## THE TASK
Return the material below exactly, but only from the line with "[365,120,421,133] [29,138,397,153] data" through the line with "(169, 330) none", and without its pictures.

## PROVIDED RECORDS
§

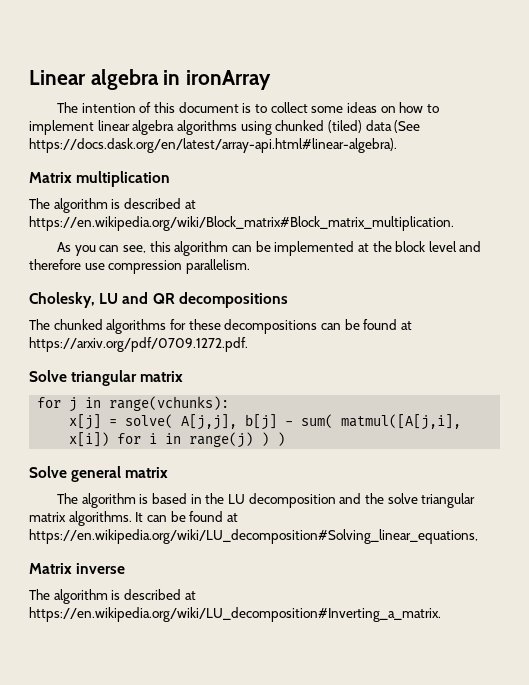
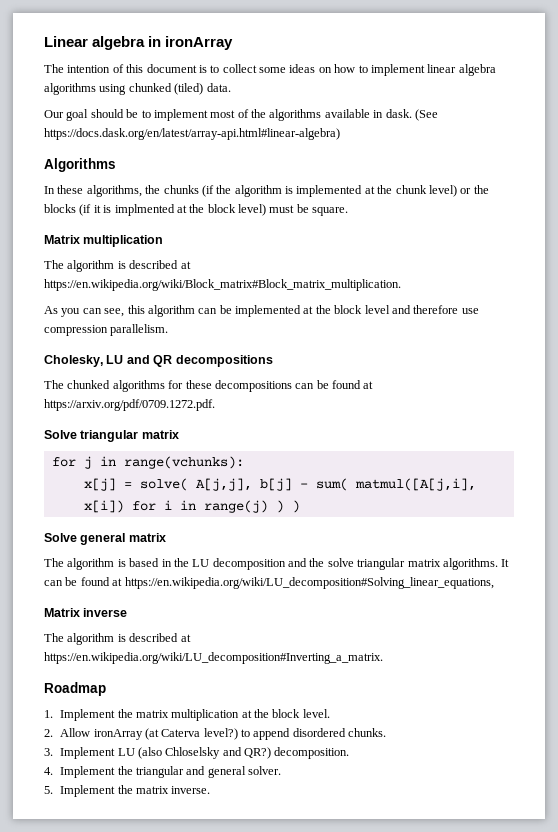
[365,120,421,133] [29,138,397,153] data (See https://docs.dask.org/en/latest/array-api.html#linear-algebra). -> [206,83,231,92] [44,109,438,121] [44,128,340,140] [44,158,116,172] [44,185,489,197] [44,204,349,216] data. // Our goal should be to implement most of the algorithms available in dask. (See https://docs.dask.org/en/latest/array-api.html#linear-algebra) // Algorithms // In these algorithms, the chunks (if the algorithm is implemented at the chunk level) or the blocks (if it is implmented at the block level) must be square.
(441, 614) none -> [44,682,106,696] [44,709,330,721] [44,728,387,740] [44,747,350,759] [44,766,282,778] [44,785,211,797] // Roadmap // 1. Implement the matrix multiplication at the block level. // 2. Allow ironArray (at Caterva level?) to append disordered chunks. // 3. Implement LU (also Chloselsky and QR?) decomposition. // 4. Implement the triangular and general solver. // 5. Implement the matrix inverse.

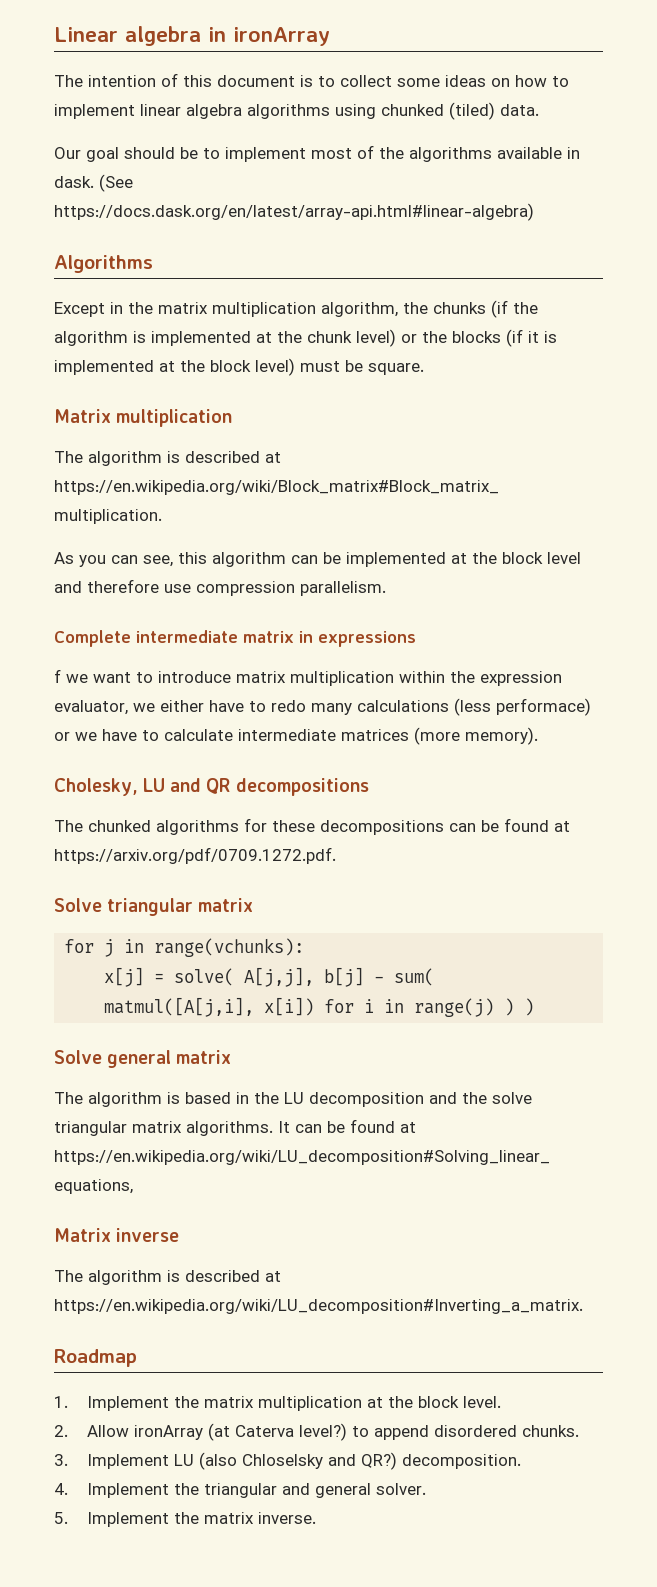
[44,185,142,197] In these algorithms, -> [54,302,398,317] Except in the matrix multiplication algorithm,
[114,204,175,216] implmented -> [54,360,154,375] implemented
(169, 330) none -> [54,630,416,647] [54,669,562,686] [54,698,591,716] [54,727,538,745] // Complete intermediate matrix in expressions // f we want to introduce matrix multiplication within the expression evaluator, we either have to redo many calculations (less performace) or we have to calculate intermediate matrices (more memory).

§

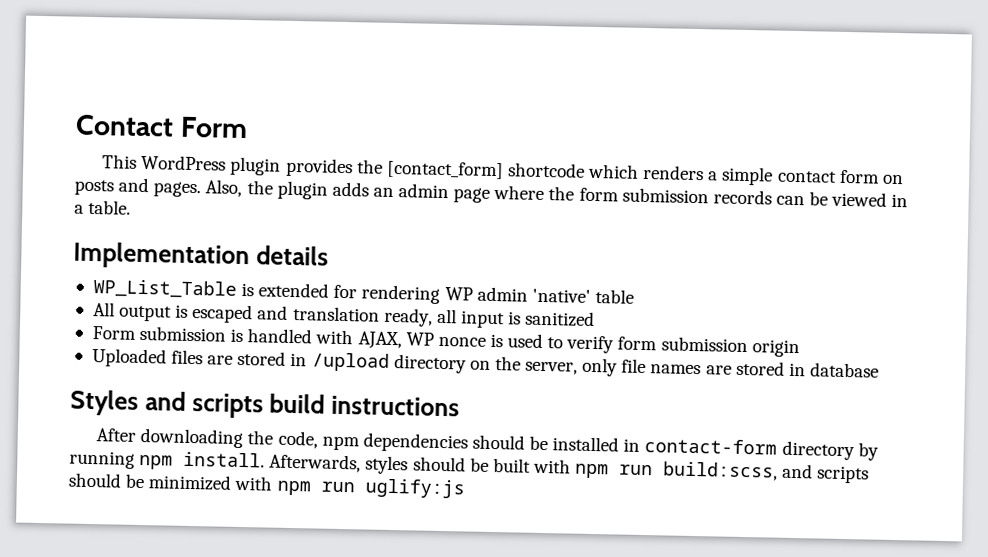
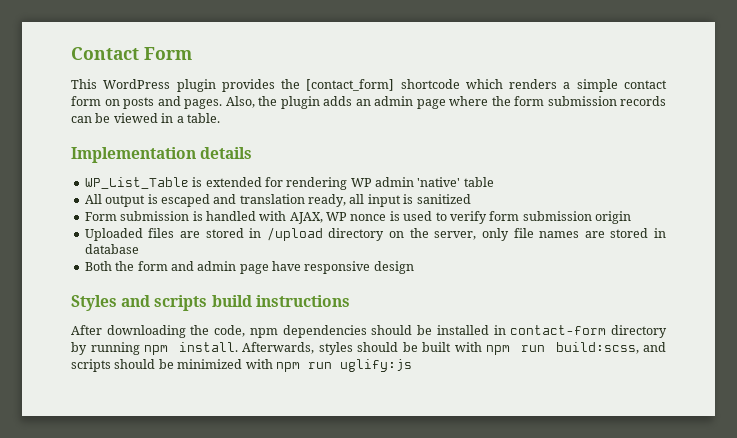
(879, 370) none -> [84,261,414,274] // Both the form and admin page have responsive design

§

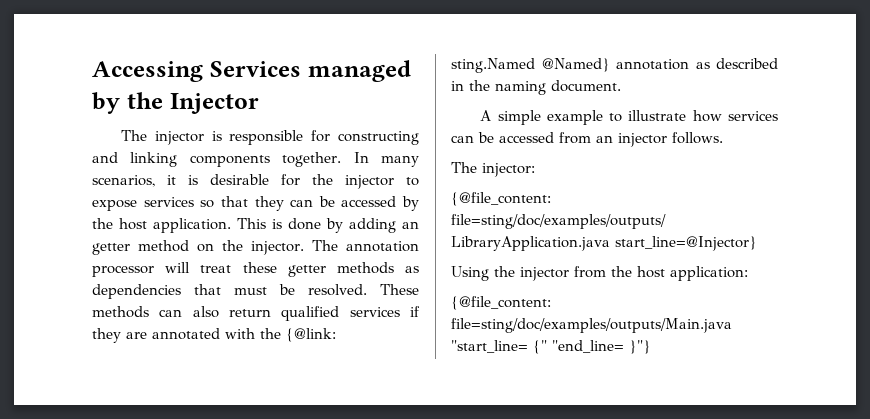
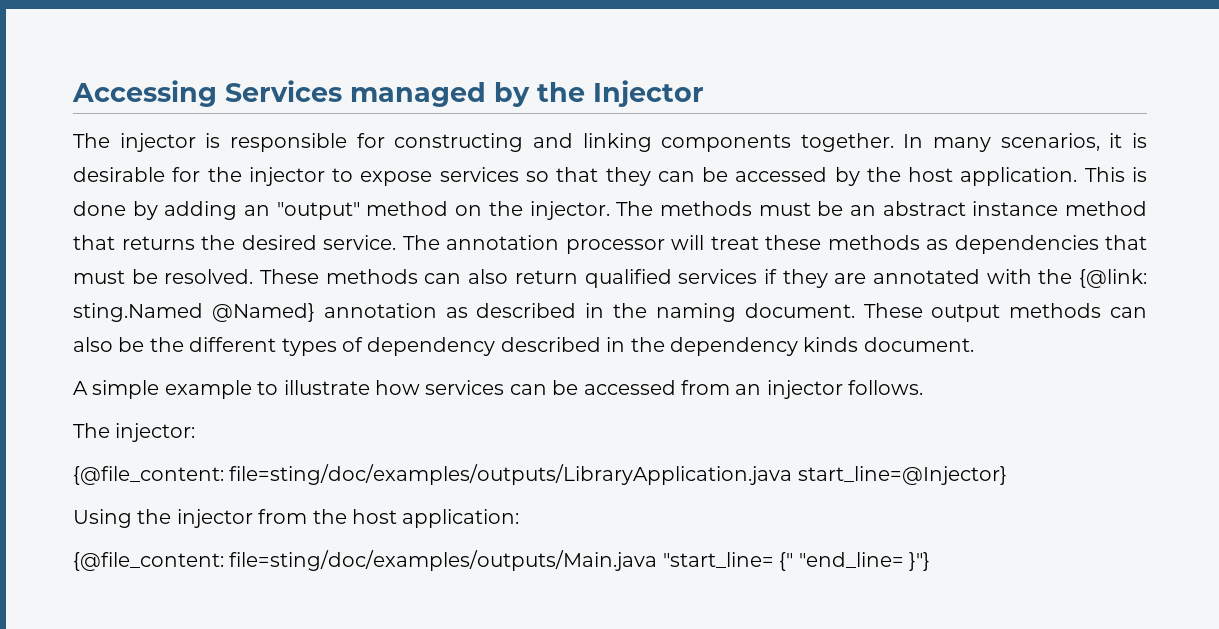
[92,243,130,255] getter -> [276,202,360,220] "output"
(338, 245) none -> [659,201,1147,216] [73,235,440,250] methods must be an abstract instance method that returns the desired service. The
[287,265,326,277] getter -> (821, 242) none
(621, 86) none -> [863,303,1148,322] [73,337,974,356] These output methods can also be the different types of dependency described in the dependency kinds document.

§

## TASK OUTPUT
[365,120,421,133] [29,138,397,153] data (See https://docs.dask.org/en/latest/array-api.html#linear-algebra). -> [206,83,231,92] [44,109,438,121] [44,128,340,140] [44,158,116,172] [44,185,489,197] [44,204,349,216] data. // Our goal should be to implement most of the algorithms available in dask. (See https://docs.dask.org/en/latest/array-api.html#linear-algebra) // Algorithms // In these algorithms, the chunks (if the algorithm is implemented at the chunk level) or the blocks (if it is implmented at the block level) must be square.
(441, 614) none -> [44,682,106,696] [44,709,330,721] [44,728,387,740] [44,747,350,759] [44,766,282,778] [44,785,211,797] // Roadmap // 1. Implement the matrix multiplication at the block level. // 2. Allow ironArray (at Caterva level?) to append disordered chunks. // 3. Implement LU (also Chloselsky and QR?) decomposition. // 4. Implement the triangular and general solver. // 5. Implement the matrix inverse.

[44,185,142,197] In these algorithms, -> [54,302,398,317] Except in the matrix multiplication algorithm,
[114,204,175,216] implmented -> [54,360,154,375] implemented
(169, 330) none -> [54,630,416,647] [54,669,562,686] [54,698,591,716] [54,727,538,745] // Complete intermediate matrix in expressions // f we want to introduce matrix multiplication within the expression evaluator, we either have to redo many calculations (less performace) or we have to calculate intermediate matrices (more memory).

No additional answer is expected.